— Exercise directions —
I need each line of the entries below that includes the string "style".
________________________________________
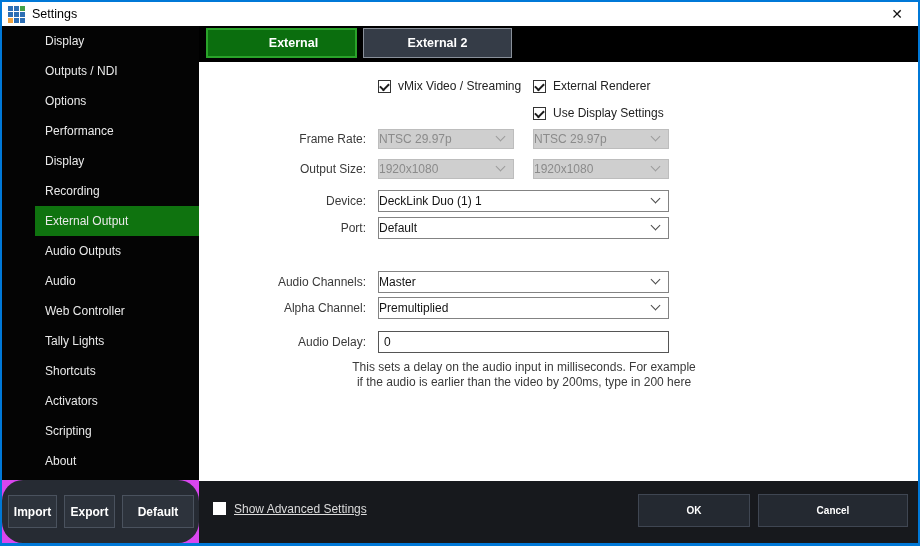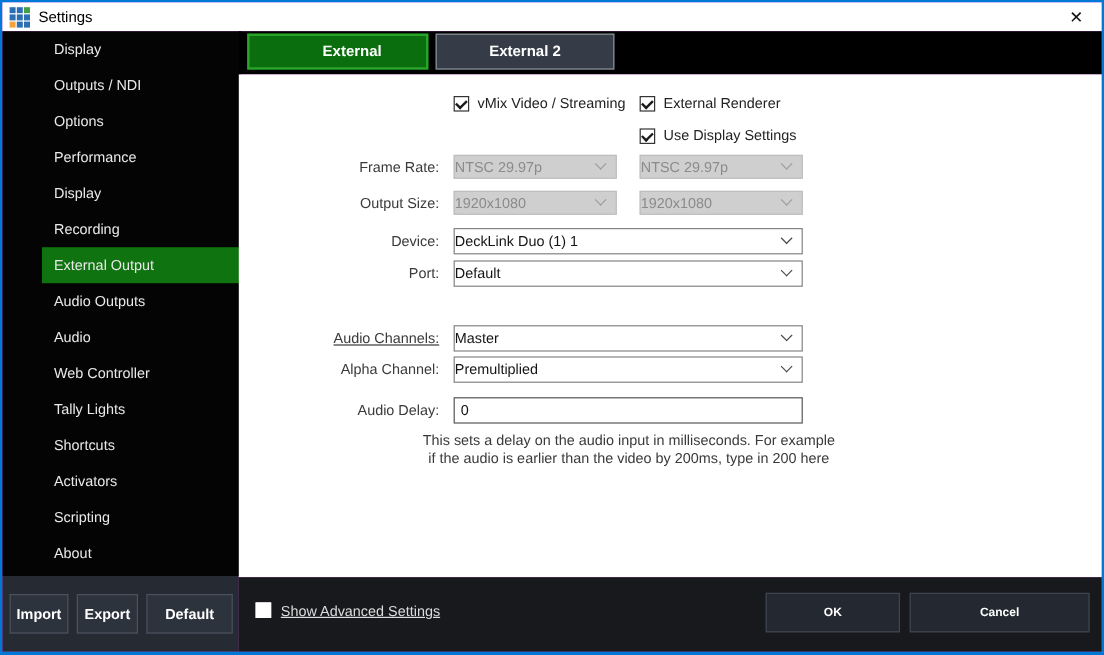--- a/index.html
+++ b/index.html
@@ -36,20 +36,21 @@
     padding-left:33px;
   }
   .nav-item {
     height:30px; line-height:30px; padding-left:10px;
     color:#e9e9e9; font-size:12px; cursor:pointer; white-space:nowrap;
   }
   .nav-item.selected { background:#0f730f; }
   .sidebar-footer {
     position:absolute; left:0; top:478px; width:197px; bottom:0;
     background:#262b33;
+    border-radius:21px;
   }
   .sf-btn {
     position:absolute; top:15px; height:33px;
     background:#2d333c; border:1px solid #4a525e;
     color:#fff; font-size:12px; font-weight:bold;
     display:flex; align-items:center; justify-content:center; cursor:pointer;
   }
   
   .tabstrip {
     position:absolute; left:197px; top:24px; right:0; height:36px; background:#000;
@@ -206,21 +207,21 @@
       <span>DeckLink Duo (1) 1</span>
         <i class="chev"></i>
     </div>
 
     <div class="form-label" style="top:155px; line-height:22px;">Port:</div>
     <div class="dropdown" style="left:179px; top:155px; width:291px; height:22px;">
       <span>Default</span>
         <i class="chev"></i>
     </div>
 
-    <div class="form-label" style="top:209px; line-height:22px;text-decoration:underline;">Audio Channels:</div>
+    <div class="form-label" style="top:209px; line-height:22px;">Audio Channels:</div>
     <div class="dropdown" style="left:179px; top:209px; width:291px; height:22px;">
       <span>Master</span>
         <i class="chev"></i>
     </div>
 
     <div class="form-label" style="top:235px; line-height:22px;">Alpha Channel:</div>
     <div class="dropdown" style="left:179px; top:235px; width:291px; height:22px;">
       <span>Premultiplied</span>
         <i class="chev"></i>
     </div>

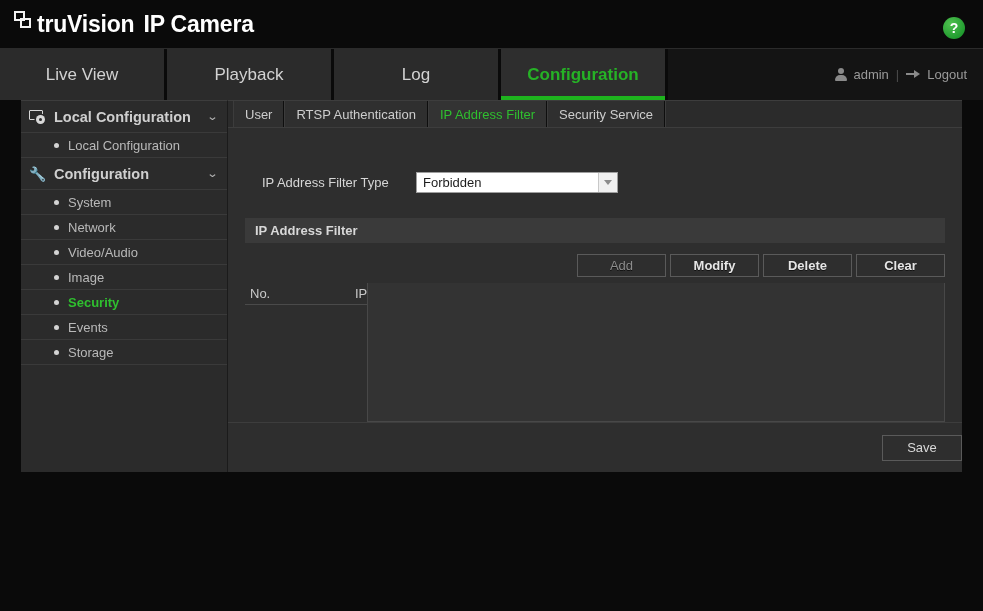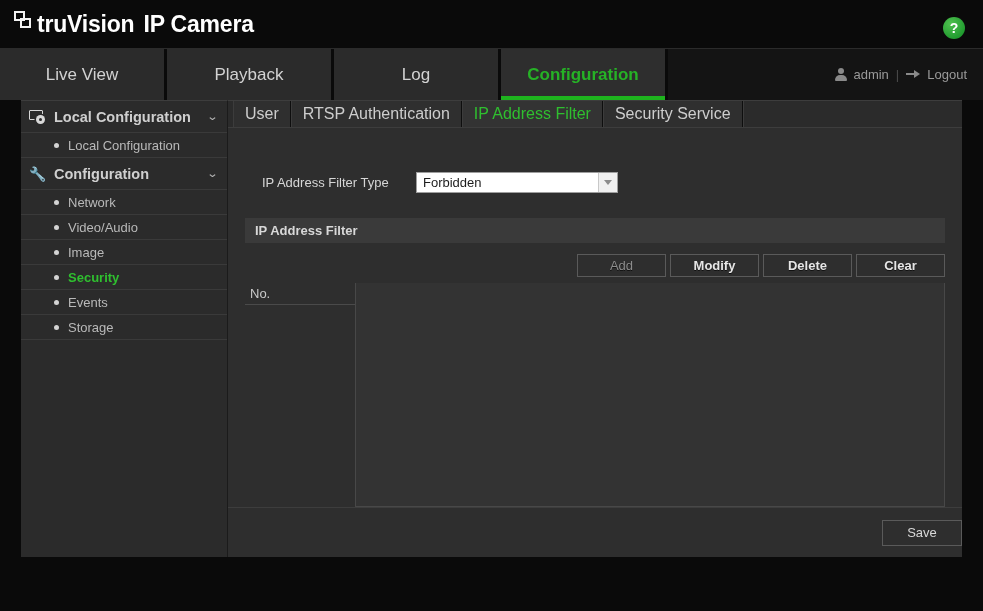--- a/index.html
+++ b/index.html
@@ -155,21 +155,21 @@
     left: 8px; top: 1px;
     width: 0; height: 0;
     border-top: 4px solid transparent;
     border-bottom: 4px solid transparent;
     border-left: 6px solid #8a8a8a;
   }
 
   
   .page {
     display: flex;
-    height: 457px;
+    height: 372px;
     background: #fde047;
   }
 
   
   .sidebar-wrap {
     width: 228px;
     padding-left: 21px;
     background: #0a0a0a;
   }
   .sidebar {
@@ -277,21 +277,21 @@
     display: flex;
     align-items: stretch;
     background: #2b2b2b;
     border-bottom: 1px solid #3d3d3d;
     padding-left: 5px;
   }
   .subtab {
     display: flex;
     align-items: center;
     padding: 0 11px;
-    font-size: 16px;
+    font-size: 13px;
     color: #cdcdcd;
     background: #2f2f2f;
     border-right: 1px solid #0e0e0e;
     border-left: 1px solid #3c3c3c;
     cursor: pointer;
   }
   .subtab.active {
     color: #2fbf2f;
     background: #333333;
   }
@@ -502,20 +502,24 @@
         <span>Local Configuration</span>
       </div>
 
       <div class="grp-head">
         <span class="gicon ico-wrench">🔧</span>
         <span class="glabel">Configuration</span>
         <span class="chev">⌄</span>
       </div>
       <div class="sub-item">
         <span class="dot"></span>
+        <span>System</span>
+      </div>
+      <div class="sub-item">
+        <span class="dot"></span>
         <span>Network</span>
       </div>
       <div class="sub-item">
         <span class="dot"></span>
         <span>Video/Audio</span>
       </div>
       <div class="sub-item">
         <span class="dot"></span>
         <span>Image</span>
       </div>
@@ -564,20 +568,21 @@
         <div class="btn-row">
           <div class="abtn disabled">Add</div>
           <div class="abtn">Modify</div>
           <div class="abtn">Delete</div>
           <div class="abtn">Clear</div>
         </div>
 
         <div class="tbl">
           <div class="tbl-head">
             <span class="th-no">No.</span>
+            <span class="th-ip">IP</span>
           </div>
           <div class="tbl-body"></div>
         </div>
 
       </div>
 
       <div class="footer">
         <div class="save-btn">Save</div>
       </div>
________________________________________
— Task result —
     <div class="form-label" style="top:155px; line-height:22px;">Port:</div>
     <div class="dropdown" style="left:179px; top:155px; width:291px; height:22px;">
-    <div class="form-label" style="top:209px; line-height:22px;text-decoration:underline;">Audio Channels:</div>
+    <div class="form-label" style="top:209px; line-height:22px;">Audio Channels:</div>
     <div class="dropdown" style="left:179px; top:209px; width:291px; height:22px;">
     <div class="form-label" style="top:235px; line-height:22px;">Alpha Channel:</div>
     <div class="dropdown" style="left:179px; top:235px; width:291px; height:22px;">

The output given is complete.